Please repeat, from the entries that follow, the lines from the one containing "discount: 22.67 -> 26.00" through the one containing "total: 831.85 -> 953.48" exactly, adding nothing.

*** Opening Excerpted data ***

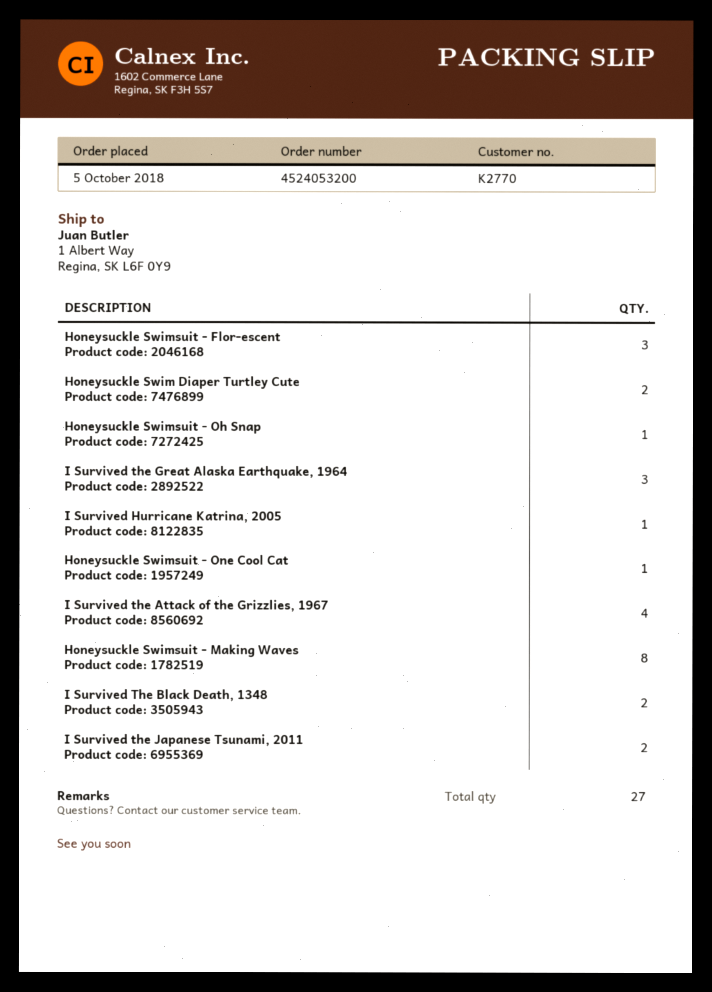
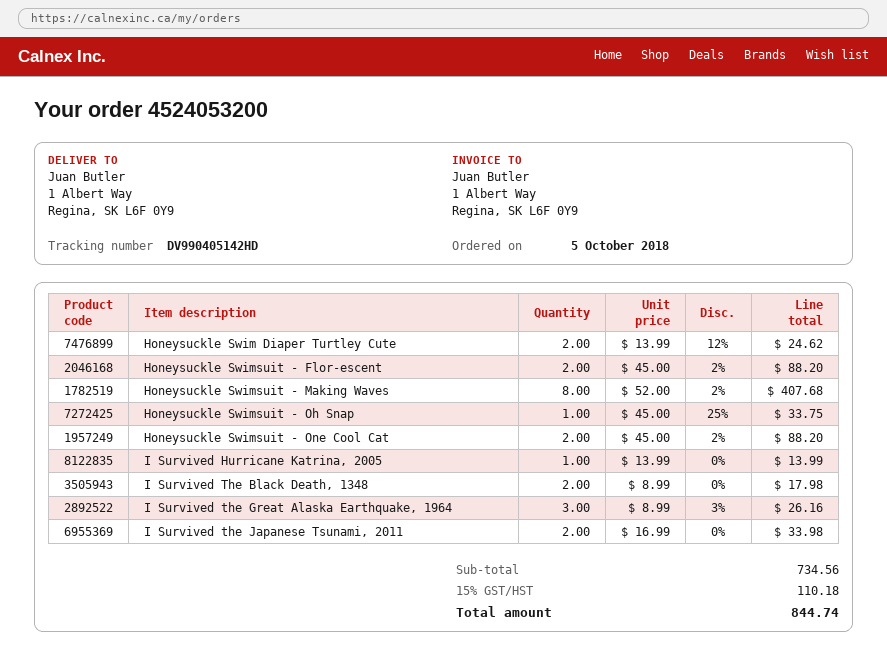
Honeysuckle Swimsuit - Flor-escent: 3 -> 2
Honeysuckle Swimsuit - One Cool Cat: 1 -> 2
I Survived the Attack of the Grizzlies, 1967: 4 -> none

*** Closing Excerpted data ***
*** Opening Excerpted data ***

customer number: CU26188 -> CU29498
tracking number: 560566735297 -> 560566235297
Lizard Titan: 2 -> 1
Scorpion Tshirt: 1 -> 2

*** Closing Excerpted data ***
*** Opening Excerpted data ***

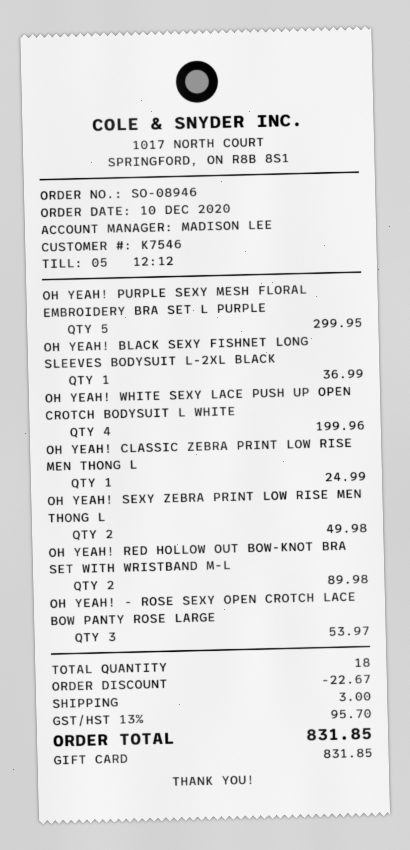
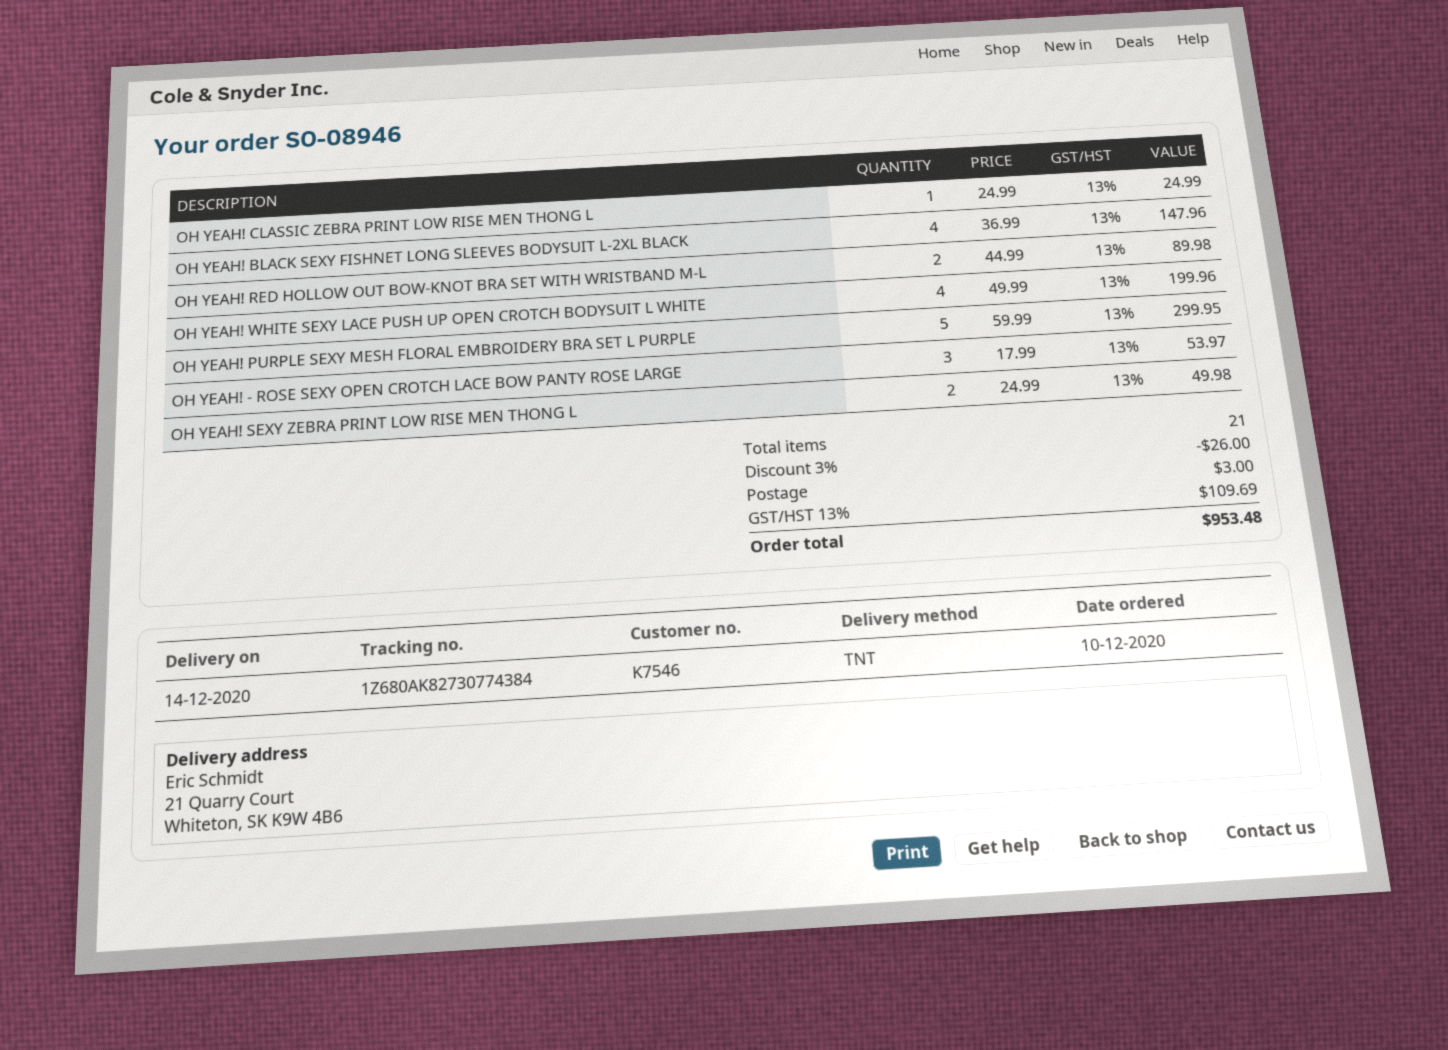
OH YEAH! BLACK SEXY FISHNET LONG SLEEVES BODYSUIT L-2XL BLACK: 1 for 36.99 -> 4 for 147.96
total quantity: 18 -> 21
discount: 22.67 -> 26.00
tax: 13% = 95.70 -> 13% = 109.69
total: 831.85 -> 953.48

*** Closing Excerpted data ***

● **Output of the exercise**
discount: 22.67 -> 26.00
tax: 13% = 95.70 -> 13% = 109.69
total: 831.85 -> 953.48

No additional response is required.